I have a question about the model of Coulomb friction you used in this video. When the velocity of the block is zero, the signum function gives the value of friction to also be zero but is this actually true? For example, in the final resting position, if we assume the block rests in a non-equilibrium position, its velocity is zero but there is still some friction force acting on it to counteract the small amount of spring force. I assume the reason you excluded this nuance is because in its normal cycle, when the block reaches its farthest point, the spring force is large enough to overcome the static friction. So does this mean, in a more generalized context for complex systems, we need to take the value of signum function as [-1,1] when velocity is zero? Using this model introduces non-smooth behavior which makes the solution a lot more involved. Maybe you could consider solving a system that has this general Coulomb friction in a future video?

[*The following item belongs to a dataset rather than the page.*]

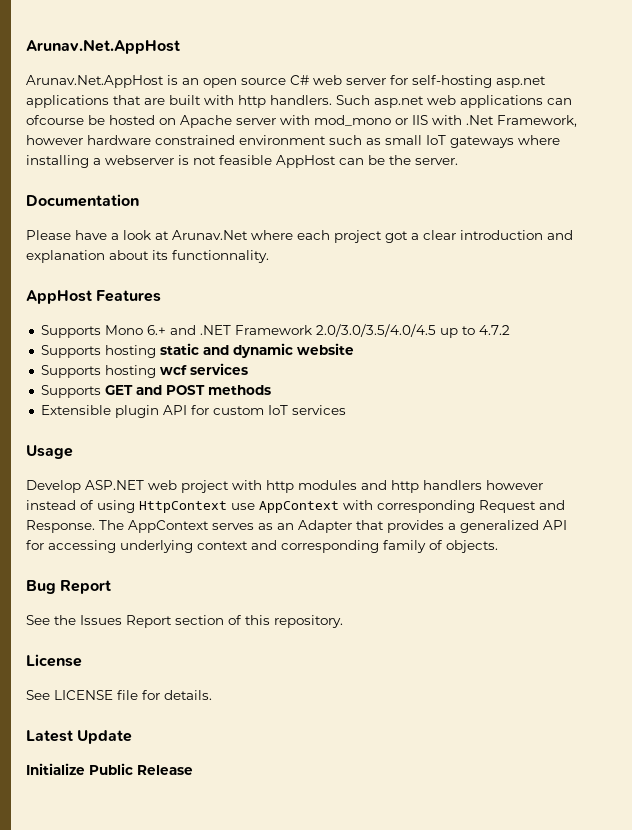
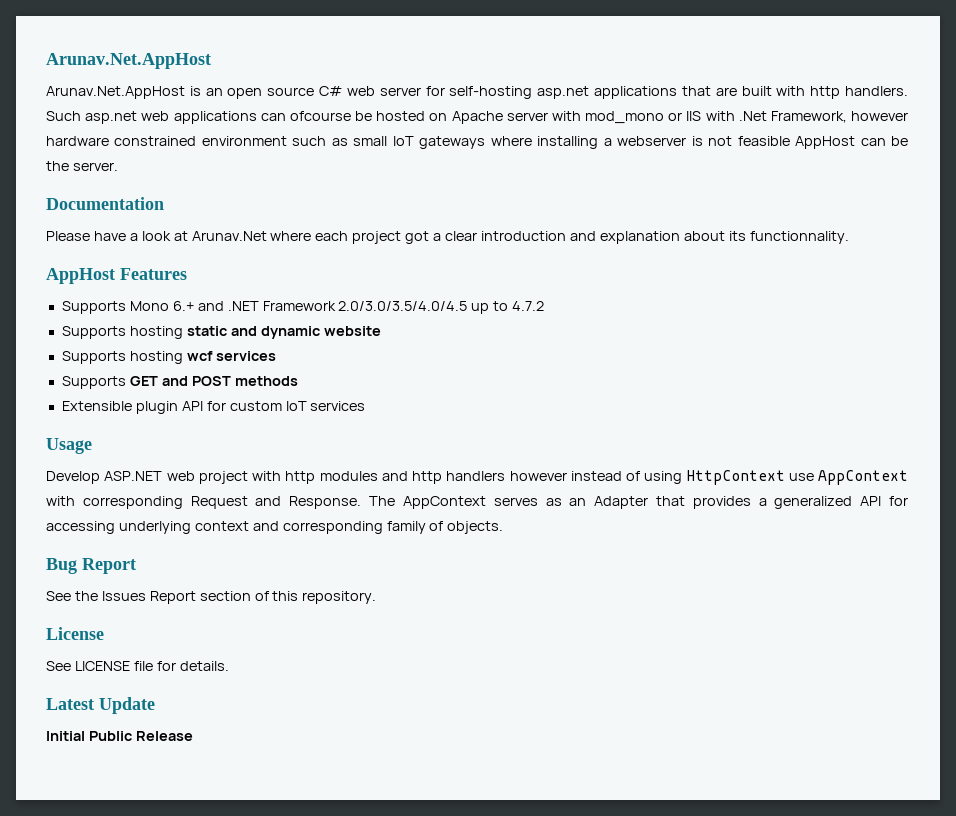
[26,763,85,775] Initialize -> [46,731,85,741] Initial

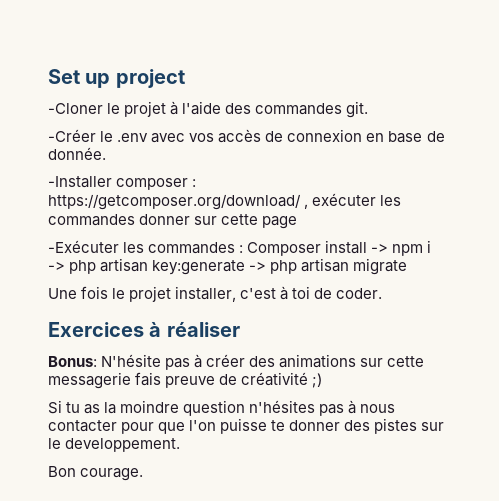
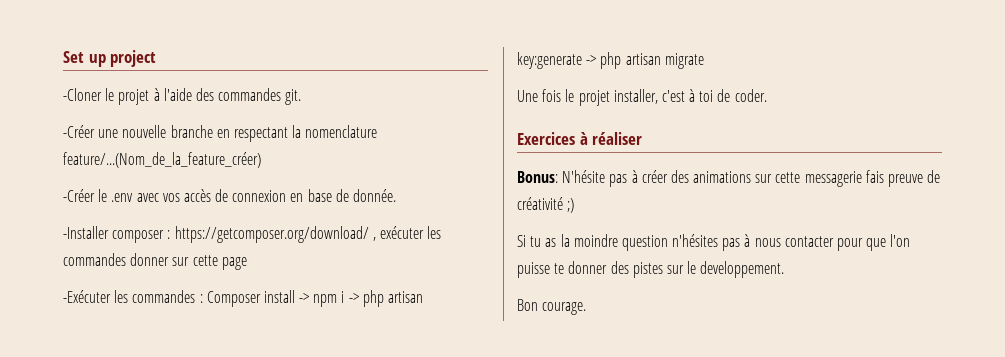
(369, 109) none -> [63,125,378,142] [63,152,261,168] // -Créer une nouvelle branche en respectant la nomenclature feature/...(Nom_de_la_feature_créer)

please solve this Mcqs Thank you. 1) All vibrating bodies have following Degree of Freedom: a)1 b)2 c)3 d)4 . 2) The frequency of vibrations with increase of damping in the case of free vibrations with coulomb damping will A.Remain mine B.Increase C.Decrease D.May increase or decrease depending upon the damping coefficient
1. All vibrating masses, in general, can have 6 degrees of freedom (3 translations and 3 rotations). Since 6 is not an option (which it ought to be) I am going to have to go with 3 - perhaps they are asking about translations only. 2. In the case of Coulomb damping, this does not affect the frequency of vibration, it only decreases the amplitude of each successive oscillation. The mass will continue to vibrate at its natural frequency regardless of the amount of Coulomb damping applied.
Wonderful videos and terribly instructive! Maybe I'm misunderstanding the scenario here though. The mass is at some equilibrium position, is released, and then displaces to the right. It traverses to the right a distance x0 until the instant where its velocity is 0, and then begins its movement left. It then displaces to the left a distance x0 to the equilibrium position, then a distance x1 until the spring is entirely compressed and the velocity is again 0. Finally, the mass travels, again, a distance x1 to the equilibrium position and then another distance, x2, such that x2 < x0. If that sounds about right, I guess I'm not sure how you are able to pick those exact times for your boundary conditions? The units of pi/wn work out to seconds, but I'm just not sure how you arrived at that.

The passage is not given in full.